プログラムは現状のままで、バイトあるいはニブルのテーブルを出力し16または32ビットの多項式を使用できます。新しいCRCアルゴリズムを追加するのもかなり簡単です。

  • CrcType enum の名前を追加します
  • enumをサイズと多項式を設定するスイッチに追加する

このコードは、16ビットおよび32ビットの多項式および16または256のエントリテーブルに対してのみテストされています。他の構成も可能ですが、おそらくコードをいくらか拡張する必要があります。このコードは、16ビットおよび32ビットの多項式および16または256のエントリテーブルに対してのみテストされています。
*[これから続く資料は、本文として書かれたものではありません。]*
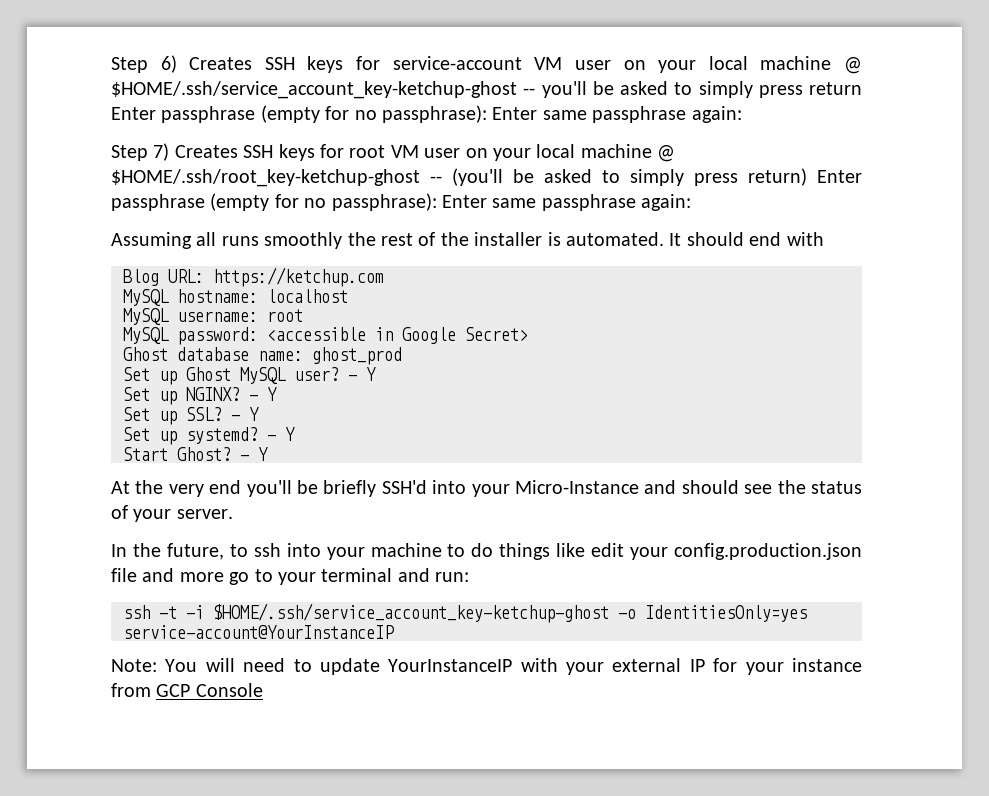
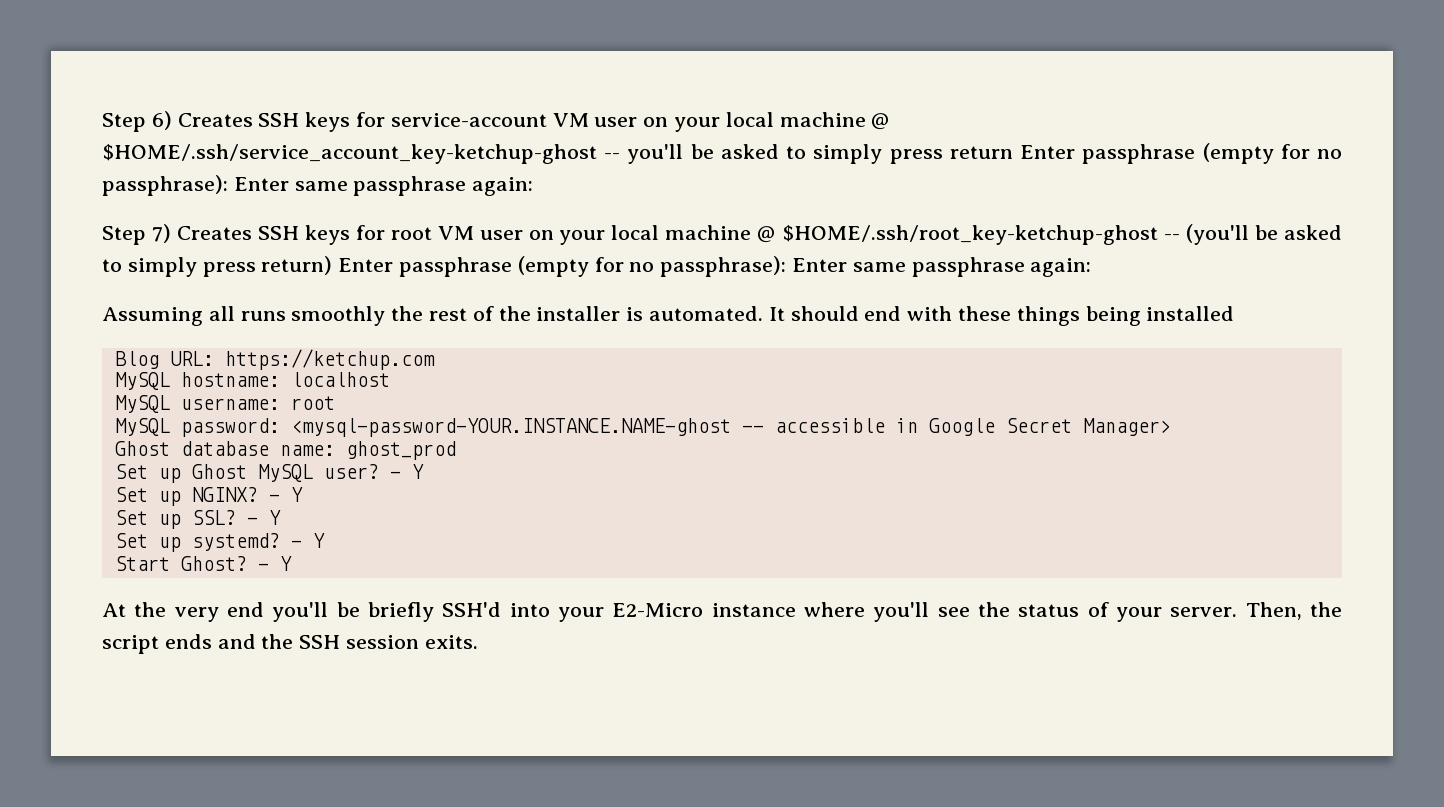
- It should end with
+ It should end with these things being installed
- MySQL password: <accessible in Google Secret>
+ MySQL password: <mysql-password-YOUR.INSTANCE.NAME-ghost -- accessible in Google Secret Manager>
- At the very end you'll be briefly SSH'd into your Micro-Instance and should see the status of your server.
- In the future, to ssh into your machine to do things like edit your config.production.json file and more go to your terminal and run:
- ssh -t -i $HOME/.ssh/service_account_key-ketchup-ghost -o IdentitiesOnly=yes service-account@YourInstanceIP
- Note: You will need to update YourInstanceIP with your external IP for your instance from GCP Console
+ At the very end you'll be briefly SSH'd into your E2-Micro instance where you'll see the status of your server. Then, the script ends and the SSH session exits.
他の構成も可能ですが、おそらくコードをいくらか拡張する必要があります。

#include <stdio.h>
#include <stdlib.h>

typedef unsigned char * ptr;
typedef unsigned char uint8_t;
typedef unsigned short uint16_t;
typedef unsigned long uint32_t;

typedef struct crc_config
{
 uint32_t mCrcMask;
 uint32_t mValueMask;
 uint32_t mPoly;
 uint16_t mElements;
 uint8_t mSize;
 uint8_t mInitialShiftCount;
 uint8_t mBitLimit;
 uint8_t mIndent;
} crc_config;

typedef enum { kByteTable, kNibbleTable } TableType;
typedef enum { kCrc16, kCrc32 } CrcType;

uint32_t entry(uint32_t i, crc_config const * cc)
{
 uint32_t r = i << cc->mInitialShiftCount;
 uint32_t m = cc->mCrcMask;
 uint32_t p = cc->mPoly;
 uint8_t l = cc->mBitLimit;

 for (int j = 0 ; j < l ; ++j)
  r = (r & m) ? ((r << 1) ^ p) : (r << 1);

 r &= cc->mValueMask;

 return r;
}

void fill_in_crc_object(TableType table, CrcType crc, crc_config * cc)
{
 // setup table type related values
 switch (table)
 {
 case kByteTable: cc->mBitLimit = 8; break;
 case kNibbleTable: cc->mBitLimit = 4; break;
 default:
  printf("'%d' is not a valid table type\n", table);
  abort();
 }

 cc->mElements = (1u << cc->mBitLimit);

 // setup algorithm type related values
 uint8_t size;
 uint32_t poly;

 switch (crc)
 {
 case kCrc16:
  size = 2;
  poly = 0x1021;
  break;

 case kCrc32:
  size = 4;
  poly = 0x4C11DB7;
  break;

 /* add additional crc types here */
 default:
  printf("'%d' is not a valid polynomial type\n", crc);
  abort();
 }

 cc->mSize = size;
 cc->mPoly = poly;
 uint8_t bits = size*8;

 // setup derived values
 // most significant bit set
 cc->mCrcMask           = (1u << (bits-1));

 // all bits set
 cc->mValueMask = (1u << bits)-1;

 // initial shift count
 cc->mInitialShiftCount = bits - cc->mBitLimit;

 // formatting values
 cc->mIndent = 2;
}

void print_crc_table(crc_config * cc)
{
 printf("static const uint%d_t t[%d] = {\n",
        cc->mSize*8, cc->mElements);

 char buf[30];

 // create the formatting string for table entries
 sprintf(buf, "0x%%0%d%s", cc->mSize*2, "lx, ");

 uint8_t isNew = 1, count = 0;

 // max number of crc values per row
 uint8_t limit = (80 - cc->mIndent) / (cc->mSize*2 + 4);

 for (uint16_t i = 0 ; i < cc->mElements ; ++i)
 {
  // fix indentation for first row entry
  if (isNew) isNew = !printf("%*s", cc->mIndent, "");

  printf(buf, entry(i, cc));

  // possibly break line
  if (++count >= limit) count = !(isNew = printf("\n"));
 }

 printf("\n};\n");
}

main()
{
 crc_config conf, *cc = &conf;
 fill_in_crc_object(kNibbleTable, kCrc16, cc);
 print_crc_table(cc);
 return 0;
}

全ての製品名は、それぞれの所有者の商標または登録商標です

申し訳ございませんが、弊社サイトではInternet Explorerをサポートしていません。サイトをより快適にご利用いただくために、Chrome、Edge、Firefoxなどの最新ブラウザをお使いいただきますようお願いいたします。